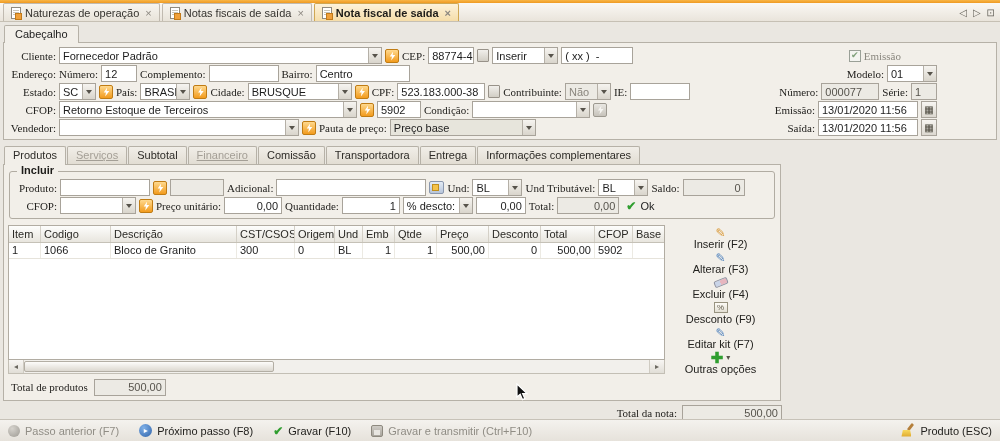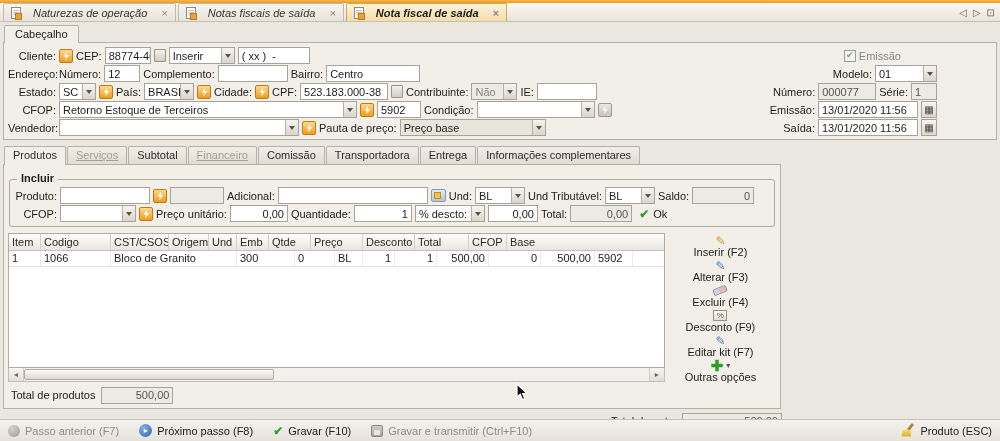--- a/index.html
+++ b/index.html
@@ -6,43 +6,43 @@
   body {
     width: 1000px; height: 441px; overflow: hidden; position: relative;
     font-family: "Liberation Sans", sans-serif; font-size: 11px; color: #1d1d1d;
     background: #eae7e1;
   }
   .top-accent { height: 3px; background: linear-gradient(#f8b648, #ef9a22); }
 
   
   .doc-tabbar { height: 19px; display: flex; align-items: flex-end; padding-left: 3px;
     background: linear-gradient(#faf8f4, #e9e4db); border-bottom: 1px solid #c6c0b4; position: relative; }
-  .doc-tab { height: 18px; display: flex; align-items: center; gap: 12px; padding: 0 7px;
+  .doc-tab { height: 18px; display: flex; align-items: center; gap: 4px; padding: 0 7px;
     border: 1px solid #c0bab0; border-bottom: none; border-radius: 2px 2px 0 0;
-    background: linear-gradient(#f7f5f0, #e8e3d9); margin-right: 2px; white-space: nowrap; color: #35332f; font-style: italic; }
+    background: linear-gradient(#f7f5f0, #e8e3d9); margin-right: 2px; white-space: nowrap; color: #35332f; }
   .doc-tab.active { background: linear-gradient(#fdf2da, #f5dda9); border-color: #cfa753; font-weight: bold; color: #1d1c19; }
   .file-icon { width: 10px; height: 12px; background: #fff; border: 1px solid #8f8a80; position: relative; flex-shrink: 0; }
   .file-icon::before { content: ""; position: absolute; left: 1px; top: 2px; right: 1px; height: 1px;
     background: #c9c5bb; box-shadow: 0 2px 0 #c9c5bb, 0 4px 0 #c9c5bb; }
   .file-icon::after { content: ""; position: absolute; right: -2px; bottom: -2px; width: 5px; height: 5px;
     background: #f0a03a; border: 1px solid #c27a18; }
   .tab-close { color: #8c8880; font-size: 11px; margin-left: 2px; }
   .nav-icons { position: absolute; right: 5px; top: 4px; display: flex; gap: 6px; color: #6a675f; font-size: 10px; }
 
   .workspace { padding: 2px 3px 0; }
 
   
   .header-tab { display: inline-block; padding: 2px 10px 3px; border: 1px solid #b6b1a7; border-bottom: none;
     border-radius: 2px 2px 0 0; background: #f2efe9; position: relative; top: 1px; z-index: 2; margin-left: 1px; }
   .header-panel { border: 1px solid #b6b1a7; background: #f2efe9; padding: 4px 4px 3px; position: relative; z-index: 1; }
 
   .frow { display: flex; align-items: center; height: 17px; margin-bottom: 1px; gap: 3px; }
   .frow > * { flex-shrink: 0; }
   .sp { flex: 1 1 auto; }
-  .lbl { white-space: nowrap; color: #23221f; }
+  .lbl { white-space: nowrap; color: #23221f; font-family: Liberation Serif, serif; }
   .w48 { width: 48px; text-align: right; }
   .w44 { width: 44px; text-align: right; }
   .wr46 { width: 46px; text-align: right; }
   .dim { color: #8a877f; }
 
   .tb { height: 17px; border: 1px solid #a8a39a; background: #fff; padding: 0 3px;
     display: flex; align-items: center; white-space: pre; overflow: hidden; }
   .tb.dis { background: #eceae4; color: #57544d; }
   .tb.num { justify-content: flex-end; }
 
@@ -70,21 +70,21 @@
     display: inline-flex; align-items: center; justify-content: center; }
   .cbk { color: #7fa17b; font-size: 9px; line-height: 9px; }
 
   
   .ctabs { display: flex; align-items: flex-end; margin-top: 4px; padding-left: 1px; position: relative; z-index: 2; }
   .ctab { padding: 2px 8px 3px; margin-right: 1px; margin-top: 2px; border: 1px solid #b6b1a7; border-bottom: none;
     border-radius: 2px 2px 0 0; background: linear-gradient(#f1eee8, #e2ddd3); white-space: nowrap; color: #2e2c28; }
   .ctab.active { background: #f2efe9; margin-top: 0; position: relative; top: 1px; padding-bottom: 4px; }
   .ctab.disabled { color: #a49f96; text-decoration: underline; }
 
-  .tab-panel { width: 778px; border: 1px solid #b6b1a7; background: #f2efe9; padding: 12px 4px 4px; position: relative; z-index: 1; }
+  .tab-panel { width: 778px; border: 1px solid #b6b1a7; background: #f2efe9; padding: 4px 4px 4px; position: relative; z-index: 1; }
 
   .group { border: 1px solid #b1aca2; border-radius: 3px; margin: 2px 1px 6px; padding: 7px 3px 4px; position: relative; }
   .group-title { position: absolute; top: -8px; left: 7px; background: #f2efe9; padding: 0 4px; font-weight: bold; color: #1d1c19; }
 
   .conv-icon { width: 15px; height: 13px; border: 1px solid #8a97ad; border-radius: 2px;
     background: linear-gradient(#e3ebf5, #b7c5da); position: relative; }
   .conv-icon::after { content: ""; position: absolute; left: 2px; top: 2px; width: 5px; height: 5px; background: #f4c24a; border: 1px solid #c08f1e; }
 
   .okbtn { display: flex; align-items: center; gap: 4px; padding: 0 4px; }
   .okk { color: #2f9e2f; font-size: 12px; font-weight: bold; }
@@ -180,20 +180,24 @@
 
   <div class="workspace">
     <div class="header-tab">
       <span>Cabeçalho</span>
     </div>
 
     <div class="header-panel">
 
       <div class="frow">
         <span class="lbl w48">Cliente:</span>
+        <div class="combo" style="width:323px">
+          <span class="combo-text">Fornecedor Padrão</span>
+          <span class="combo-btn"></span>
+        </div>
         <span class="lk"></span>
         <span class="lbl">CEP:</span>
         <div class="tb" style="width:46px">88774-462</div>
         <span class="lk-sm"></span>
         <div class="combo" style="width:66px">
           <span class="combo-text">Inserir</span>
           <span class="combo-btn"></span>
         </div>
         <div class="tb" style="width:72px">( xx )  -</div>
         <span class="sp"></span>
@@ -207,41 +211,45 @@
       <div class="frow">
         <span class="lbl w48">Endereço:</span>
         <span class="lbl">Número:</span>
         <div class="tb" style="width:36px">12</div>
         <span class="lbl">Complemento:</span>
         <div class="tb" style="width:70px"></div>
         <span class="lbl">Bairro:</span>
         <div class="tb" style="width:94px">Centro</div>
         <span class="sp"></span>
         <span class="lbl wr46">Modelo:</span>
-        <div class="combo" style="width:62px">
+        <div class="combo" style="width:50px">
           <span class="combo-text">01</span>
           <span class="combo-btn"></span>
         </div>
         <span style="width:52px"></span>
       </div>
 
       <div class="frow">
         <span class="lbl w48">Estado:</span>
         <div class="combo" style="width:37px">
           <span class="combo-text">SC</span>
           <span class="combo-btn"></span>
         </div>
         <span class="lk"></span>
         <span class="lbl">País:</span>
         <div class="combo" style="width:50px">
           <span class="combo-text">BRASIL</span>
           <span class="combo-btn"></span>
         </div>
         <span class="lk"></span>
         <span class="lbl">Cidade:</span>
+        <div class="combo" style="width:104px">
+          <span class="combo-text">BRUSQUE</span>
+          <span class="combo-btn"></span>
+        </div>
         <span class="lk"></span>
         <span class="lbl">CPF:</span>
         <div class="tb" style="width:88px">523.183.000-38</div>
         <span class="lk-sm"></span>
         <span class="lbl">Contribuinte:</span>
         <div class="combo dis" style="width:46px">
           <span class="combo-text">Não</span>
           <span class="combo-btn"></span>
         </div>
         <span class="lbl">IE:</span>
@@ -356,20 +364,21 @@
           </div>
         </div>
       </div>
 
       <div class="mid">
         <div class="grid-wrap">
           <div class="grid">
             <div class="grid-head">
               <span class="gh c0">Item</span>
               <span class="gh c1">Codigo</span>
+              <span class="gh c2">Descrição</span>
               <span class="gh c3">CST/CSOSN</span>
               <span class="gh c4">Origem</span>
               <span class="gh c5">Und</span>
               <span class="gh c6">Emb</span>
               <span class="gh c7">Qtde</span>
               <span class="gh c8">Preço</span>
               <span class="gh c9">Desconto</span>
               <span class="gh c10">Total</span>
               <span class="gh c11">CFOP</span>
               <span class="gh c12">Base</span>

··········

Assigned task »
Would you copy, unchanged, the stretch of the records above that begins at the line containing "#8a97ad; border-radius: 2px;" and ends at the line containing "background: linear-gradient(#e3ebf5, #b7c5da);", and only that?

Your response »
   .conv-icon { width: 15px; height: 13px; border: 1px solid #8a97ad; border-radius: 2px;
     background: linear-gradient(#e3ebf5, #b7c5da); position: relative; }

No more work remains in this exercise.